→ Work required: With the line that contains "shipping: 32.00 -> 31.99" as the first line, output exactly every line through the end of the material.

→ Data extracts:
____________
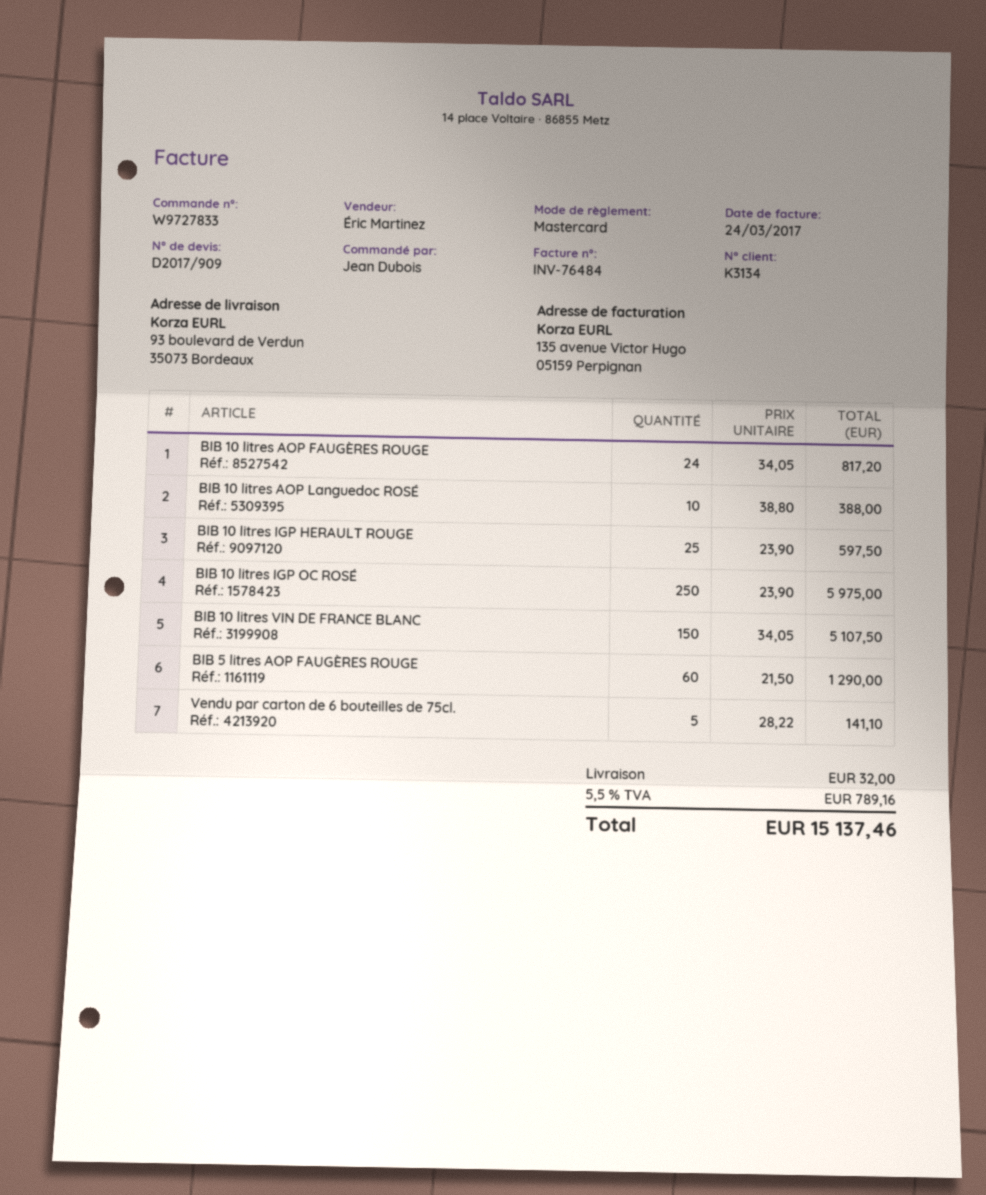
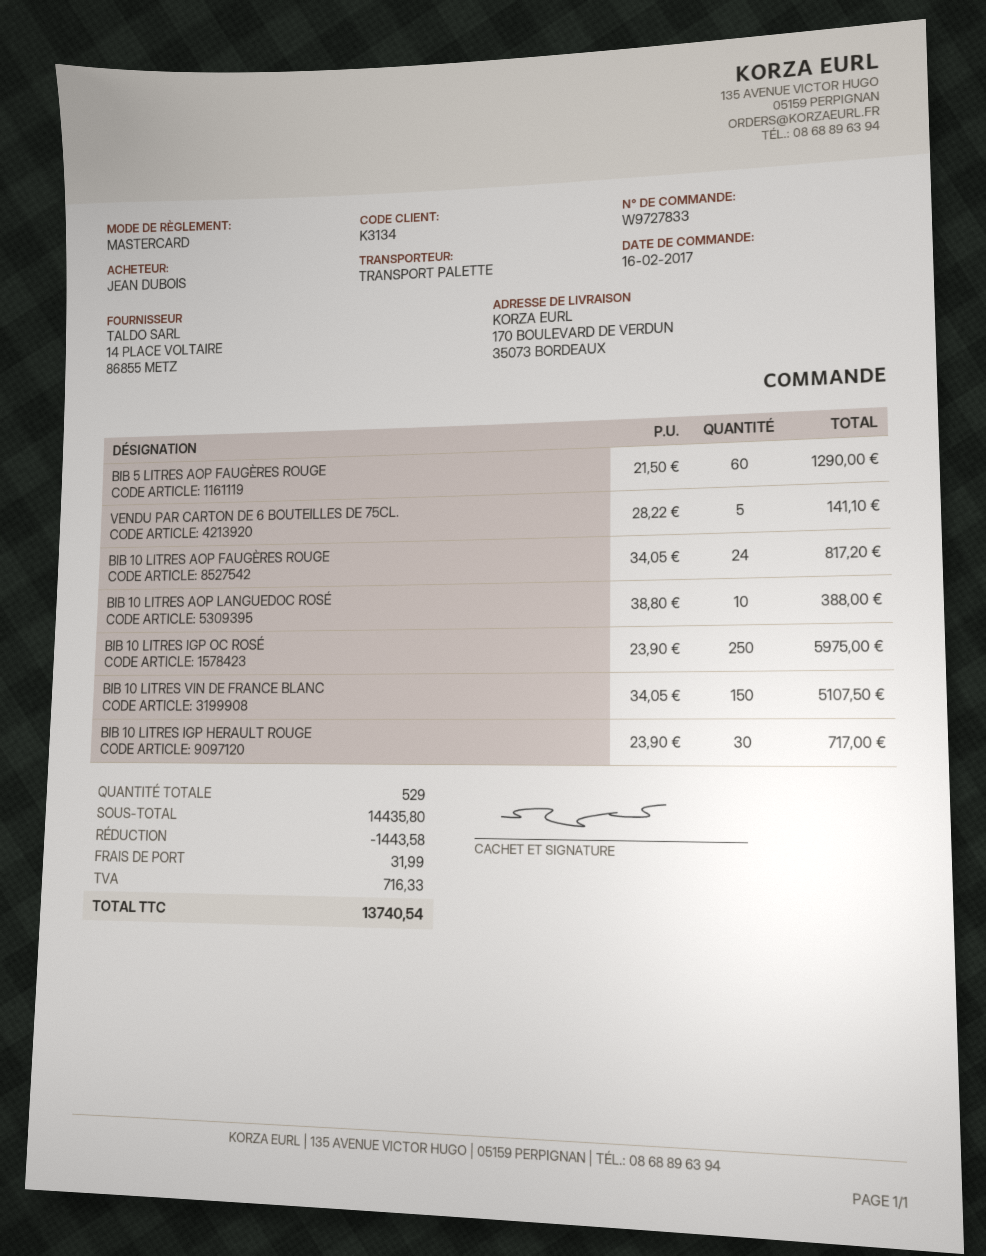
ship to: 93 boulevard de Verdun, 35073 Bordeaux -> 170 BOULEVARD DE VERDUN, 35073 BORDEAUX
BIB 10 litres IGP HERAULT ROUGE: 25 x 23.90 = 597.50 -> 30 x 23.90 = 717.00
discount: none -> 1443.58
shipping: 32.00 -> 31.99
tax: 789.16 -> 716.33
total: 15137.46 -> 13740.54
____________
→ Problem solution:
shipping: 32.00 -> 31.99
tax: 789.16 -> 716.33
total: 15137.46 -> 13740.54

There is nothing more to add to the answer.